Here are some simple demos:
Lexical Error
)program ;
var a, b, c;
begin
a 1;
b := ;
é : 3;
if 1 = 1 then
write(1
else
write 0);
write a + b + c;
wrçte(1)
end
SyntaxError{ Line: 1, Col: 9 }
| ~~ Expected <id> field, but not found!
SyntaxError{ Line: 4, Col: 8 }
| ~~ Expected `:=`, but got `Integer(1)`
SyntaxError{ Line: 5, Col: 9 }
| ~~ Expected `<id>` / `<integer>` / `(<exp>)` field, but got an unmatchable token `;`
LexicalError{ Line: 6, Col: 3 }
| ~~ 'é' is not an ASCII character
LexicalError{ Line: 6, Col: 5 }
| ~~ ':' is an undefined sign, did you mean ':='?
SyntaxError{ Line: 6, Col: 7 }
| ~~ Expected `:=`, but got `Integer(3)`
SyntaxError{ Line: 6, Col: 7 }
| ~~ Expected <statement> field, but not found!

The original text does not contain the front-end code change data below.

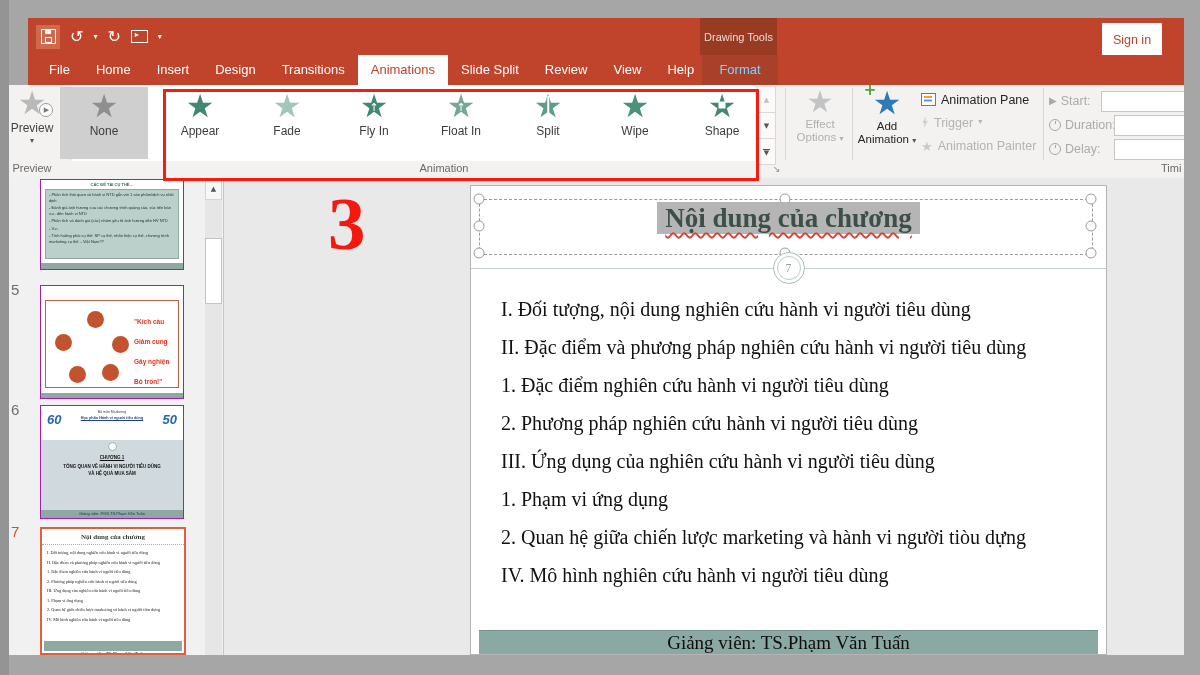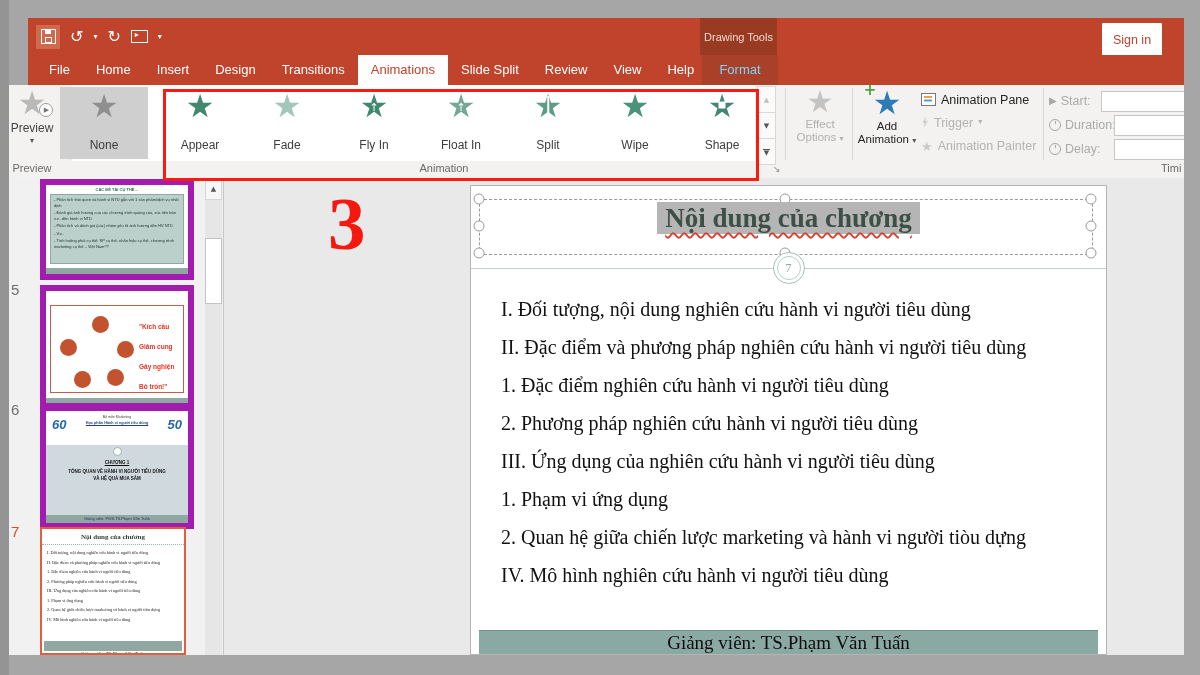--- a/index.html
+++ b/index.html
@@ -44,21 +44,21 @@
   .preview-star{font-size:32px;color:#b9b9b9;position:relative;}
   .preview-star .play{position:absolute;right:-7px;bottom:2px;width:12px;height:12px;border:1px solid #9a9a9a;
     border-radius:50%;background:#fff;color:#777;font-size:7px;line-height:12px;text-align:center;font-family:"DejaVu Sans",sans-serif;}
   .btn-label{font-size:12px;color:#444;margin-top:2px;white-space:nowrap;}
   .caret{font-size:8px;color:#555;font-family:"DejaVu Sans",sans-serif;margin-top:1px;}
   .gallery-bg{left:63px;top:0;width:683px;height:76px;background:#fff;}
   .none-tile{left:51px;top:2px;width:88px;height:72px;background:#cfcfcf;display:flex;flex-direction:column;align-items:center;}
   .none-tile .star{font-size:32px;color:#8f8f8f;margin-top:3px;}
   .fx-tile{top:2px;width:84px;height:72px;display:flex;flex-direction:column;align-items:center;}
   .fx-tile .star{font-size:32px;margin-top:3px;position:relative;}
-  .fx-label{font-size:12px;color:#3d3d3d;margin-top:16px;white-space:nowrap;}
+  .fx-label{font-size:12px;color:#3d3d3d;margin-top:2px;white-space:nowrap;}
   .ov{position:absolute;left:50%;top:52%;transform:translate(-50%,-50%);color:#fff;font-size:11px;font-family:"DejaVu Sans",sans-serif;}
   .ov-line{position:absolute;left:50%;top:20%;width:1.5px;height:22px;background:#fff;transform:translateX(-50%);}
   .ov-sq{position:absolute;left:50%;top:48%;width:7px;height:7px;background:#fff;transform:translate(-50%,-50%);}
   .scrollcol{left:748px;top:2px;width:17px;}
   .scrollcol .sbtn{width:17px;height:25px;background:#fafafa;border:1px solid #d8d8d8;margin-top:-1px;
     display:flex;align-items:center;justify-content:center;font-size:7px;font-family:"DejaVu Sans",sans-serif;color:#555;}
   .sbtn.dim{color:#c0c0c0;}
   .sbtn .morebar{display:flex;flex-direction:column;align-items:center;line-height:3px;}
   .sbtn .morebar i{display:block;width:7px;height:1.5px;background:#555;margin-bottom:1.5px;}
   .launcher{left:764px;top:79px;font-size:9px;color:#8a8a8a;font-family:"DejaVu Sans",sans-serif;}
@@ -77,21 +77,21 @@
   .mini-star{font-size:13px;color:#c9c9c9;font-family:"DejaVu Sans",sans-serif;}
   .tm-row{height:17px;display:flex;align-items:center;gap:4px;font-size:12.5px;color:#ababab;white-space:nowrap;}
   .tm-icon{color:#a8a8a8;font-size:10px;font-family:"DejaVu Sans",sans-serif;}
   .clock{width:10px;height:10px;border:1.5px solid #a8a8a8;border-radius:50%;position:relative;}
   .clock::after{content:'';position:absolute;left:45%;top:12%;width:1.5px;height:38%;background:#a8a8a8;}
   .tm-input{position:absolute;height:19px;background:#fff;border:1px solid #c6c6c6;}
   
   #thumbpanel{left:0;top:0;width:214px;height:477px;background:#f1f1f1;border-right:1px solid #c6c6c6;}
   .slide-num{left:2px;width:24px;font-size:15px;color:#6f6f6f;}
   .slide-num.current{color:#cf4f2e;}
-  .thumb{left:31px;width:142px;background:#fff;border:6px solid #a21caf;overflow:hidden;}
+  .thumb{left:31px;width:142px;background:#fff;border:1px solid #a21caf;overflow:hidden;}
   .thumb.current{border:2px solid #e0603e;}
   .t4-title{font-size:4px;color:#2f6b62;text-align:center;margin-top:2px;font-weight:bold;}
   .t4-box{position:absolute;left:4px;top:9px;right:4px;bottom:10px;background:#bcd0cb;border:1px solid #8fa8a2;padding:2px 3px;}
   .t4-box div{font-size:4px;line-height:5.5px;color:#14312c;margin-bottom:2px;}
   .teal-strip{position:absolute;left:0;right:0;bottom:0;height:6px;background:#8fa8a2;}
   .t5-rect{position:absolute;left:4px;top:14px;right:4px;bottom:10px;border:1px solid #c4604a;}
   .t5-circle{position:absolute;width:17px;height:17px;border-radius:50%;background:#c2532e;}
   .t5-quotes{position:absolute;left:93px;top:26px;}
   .t5-quotes div{font-size:6.5px;font-weight:bold;color:#e8321f;line-height:20px;white-space:nowrap;}
   .t6-head{position:absolute;left:0;top:0;right:0;height:34px;background:#fff;}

SyntaxError{ Line: 9, Col: 6 }
| ~~ Expected `)`, but got `Else`
SyntaxError{ Line: 10, Col: 11 }
| ~~ Expected `(`, but got `Integer(0)`
SyntaxError{ Line: 11, Col: 9 }
| ~~ Expected `(`, but got `Identifier("a")`
SyntaxError{ Line: 11, Col: 18 }
| ~~ Expected `)`, but got `;`
LexicalError{ Line: 12, Col: 5 }
| ~~ 'ç' is not an ASCII character
SyntaxError{ Line: 12, Col: 7 }
| ~~ Expected `:=`, but got `Identifier("te")`
SyntaxError{ Line: 12, Col: 7 }
| ~~ Expected <statement> field, but not found!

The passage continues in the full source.